Removing the www makes the site load. That's weird... since when do URLs function without being prefixed by www?

It's not that weird; Twitter doesn't use www. Sites like mail.yahoo.com do not use www.

The problem here is there is a redirect on the www address that works on HTTP, but it can't work on HTTPS because the certificate on the redirector doesn't match the individual sites.

more options

Chosen Solution

VerizonSucks said

I played with turning HTTPS Everywhere on & off... it noticed that the option to "turn it off for this site" has no effect either -- when I Reload the same FireFox blocking comes up.

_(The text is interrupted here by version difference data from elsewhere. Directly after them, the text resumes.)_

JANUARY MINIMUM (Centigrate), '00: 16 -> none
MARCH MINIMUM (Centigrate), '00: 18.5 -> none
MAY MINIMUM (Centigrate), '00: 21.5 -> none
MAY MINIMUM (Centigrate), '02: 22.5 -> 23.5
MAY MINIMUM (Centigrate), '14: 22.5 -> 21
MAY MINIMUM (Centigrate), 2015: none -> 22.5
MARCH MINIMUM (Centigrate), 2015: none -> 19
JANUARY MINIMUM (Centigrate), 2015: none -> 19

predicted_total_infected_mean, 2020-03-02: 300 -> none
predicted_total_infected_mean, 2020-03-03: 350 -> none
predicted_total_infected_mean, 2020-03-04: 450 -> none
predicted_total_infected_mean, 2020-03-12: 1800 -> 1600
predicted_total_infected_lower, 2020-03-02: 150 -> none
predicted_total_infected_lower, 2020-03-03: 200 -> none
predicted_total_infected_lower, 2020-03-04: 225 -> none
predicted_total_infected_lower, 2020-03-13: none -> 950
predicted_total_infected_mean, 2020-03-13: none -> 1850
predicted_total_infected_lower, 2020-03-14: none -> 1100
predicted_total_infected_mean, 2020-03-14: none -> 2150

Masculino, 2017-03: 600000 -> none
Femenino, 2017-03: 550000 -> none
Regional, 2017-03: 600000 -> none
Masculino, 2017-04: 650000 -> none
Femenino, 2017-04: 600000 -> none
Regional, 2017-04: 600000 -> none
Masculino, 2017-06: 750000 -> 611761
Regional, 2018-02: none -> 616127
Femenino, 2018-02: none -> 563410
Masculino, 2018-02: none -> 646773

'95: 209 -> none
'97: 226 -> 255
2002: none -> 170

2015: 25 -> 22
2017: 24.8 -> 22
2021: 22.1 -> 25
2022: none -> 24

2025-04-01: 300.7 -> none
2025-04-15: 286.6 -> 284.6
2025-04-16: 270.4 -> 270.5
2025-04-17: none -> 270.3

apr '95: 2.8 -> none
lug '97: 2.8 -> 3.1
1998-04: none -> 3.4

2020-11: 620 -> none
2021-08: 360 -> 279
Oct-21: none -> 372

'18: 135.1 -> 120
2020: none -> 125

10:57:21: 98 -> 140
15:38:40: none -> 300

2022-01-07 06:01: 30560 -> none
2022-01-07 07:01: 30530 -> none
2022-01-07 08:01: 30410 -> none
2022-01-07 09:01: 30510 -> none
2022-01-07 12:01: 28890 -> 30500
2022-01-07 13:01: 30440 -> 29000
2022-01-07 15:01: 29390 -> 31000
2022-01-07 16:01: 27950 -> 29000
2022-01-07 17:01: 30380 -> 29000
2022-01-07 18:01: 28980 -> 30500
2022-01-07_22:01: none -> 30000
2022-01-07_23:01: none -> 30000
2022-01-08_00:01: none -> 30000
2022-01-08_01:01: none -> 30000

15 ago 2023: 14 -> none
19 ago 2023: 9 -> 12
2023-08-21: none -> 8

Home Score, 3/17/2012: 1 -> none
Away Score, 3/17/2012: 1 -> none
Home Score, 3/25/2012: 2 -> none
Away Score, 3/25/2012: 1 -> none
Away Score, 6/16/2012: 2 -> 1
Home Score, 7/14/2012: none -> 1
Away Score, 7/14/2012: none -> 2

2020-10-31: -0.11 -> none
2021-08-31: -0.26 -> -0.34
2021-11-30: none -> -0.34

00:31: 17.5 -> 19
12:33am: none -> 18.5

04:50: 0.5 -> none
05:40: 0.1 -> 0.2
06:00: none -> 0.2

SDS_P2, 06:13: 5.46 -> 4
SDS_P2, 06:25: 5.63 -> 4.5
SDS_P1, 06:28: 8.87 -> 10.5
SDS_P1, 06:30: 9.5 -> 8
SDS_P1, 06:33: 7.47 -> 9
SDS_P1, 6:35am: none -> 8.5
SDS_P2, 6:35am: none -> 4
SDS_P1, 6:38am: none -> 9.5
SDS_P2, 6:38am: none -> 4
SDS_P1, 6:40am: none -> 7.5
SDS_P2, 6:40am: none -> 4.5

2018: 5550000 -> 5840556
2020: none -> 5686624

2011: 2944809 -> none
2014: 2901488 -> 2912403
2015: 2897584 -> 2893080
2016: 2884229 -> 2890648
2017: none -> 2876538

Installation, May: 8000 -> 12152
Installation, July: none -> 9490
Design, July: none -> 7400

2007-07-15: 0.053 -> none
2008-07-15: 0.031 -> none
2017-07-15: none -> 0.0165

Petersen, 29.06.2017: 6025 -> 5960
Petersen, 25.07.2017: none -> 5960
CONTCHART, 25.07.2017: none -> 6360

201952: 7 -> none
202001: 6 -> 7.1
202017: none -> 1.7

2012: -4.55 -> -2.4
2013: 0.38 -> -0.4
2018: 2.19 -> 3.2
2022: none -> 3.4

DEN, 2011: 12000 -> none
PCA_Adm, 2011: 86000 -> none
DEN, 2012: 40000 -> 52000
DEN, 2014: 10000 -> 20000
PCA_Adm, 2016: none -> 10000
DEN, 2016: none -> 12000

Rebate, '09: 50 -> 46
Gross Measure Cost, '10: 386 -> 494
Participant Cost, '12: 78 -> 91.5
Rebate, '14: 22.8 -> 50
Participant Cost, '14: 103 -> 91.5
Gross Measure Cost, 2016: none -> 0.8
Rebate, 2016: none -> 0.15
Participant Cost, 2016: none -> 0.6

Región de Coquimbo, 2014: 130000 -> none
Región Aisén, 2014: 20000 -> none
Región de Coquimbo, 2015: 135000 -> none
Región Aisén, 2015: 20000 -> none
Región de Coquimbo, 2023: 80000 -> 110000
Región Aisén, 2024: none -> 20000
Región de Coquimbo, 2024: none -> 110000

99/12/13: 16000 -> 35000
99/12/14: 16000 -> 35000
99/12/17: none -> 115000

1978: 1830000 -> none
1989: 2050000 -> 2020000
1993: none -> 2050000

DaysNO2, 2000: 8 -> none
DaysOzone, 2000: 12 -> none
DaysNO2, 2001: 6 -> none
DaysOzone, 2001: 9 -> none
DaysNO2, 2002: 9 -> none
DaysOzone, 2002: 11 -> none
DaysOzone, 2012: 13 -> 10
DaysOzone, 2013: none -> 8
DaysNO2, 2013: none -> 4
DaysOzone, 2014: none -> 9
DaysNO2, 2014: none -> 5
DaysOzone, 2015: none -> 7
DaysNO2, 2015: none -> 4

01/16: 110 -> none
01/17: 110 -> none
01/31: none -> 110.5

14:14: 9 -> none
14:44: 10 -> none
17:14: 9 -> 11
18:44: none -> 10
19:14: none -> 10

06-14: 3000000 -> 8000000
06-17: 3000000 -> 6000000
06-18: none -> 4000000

Turning it off would let you use HTTP instead of HTTPS on the address. But you need to do the edit yourself.

more options

So a general solution is to see if removing (or maybe adding) the www makes the site work.

The FF error msg ought to give hints like that.

more options

VerizonSucks said

So a general solution is to see if removing (or maybe adding) the www makes the site work. The FF error msg ought to give hints like that.

Firefox doesn't usually suggest that you have the wrong address unless there is no response from the server or the server says the page was not found. If you are using a link you found in search results or got from the site, usually it's a good address.

more options

This address is embededded in a blog in the "other blogs I follow" section. Probably dates back to before HTTPS existed.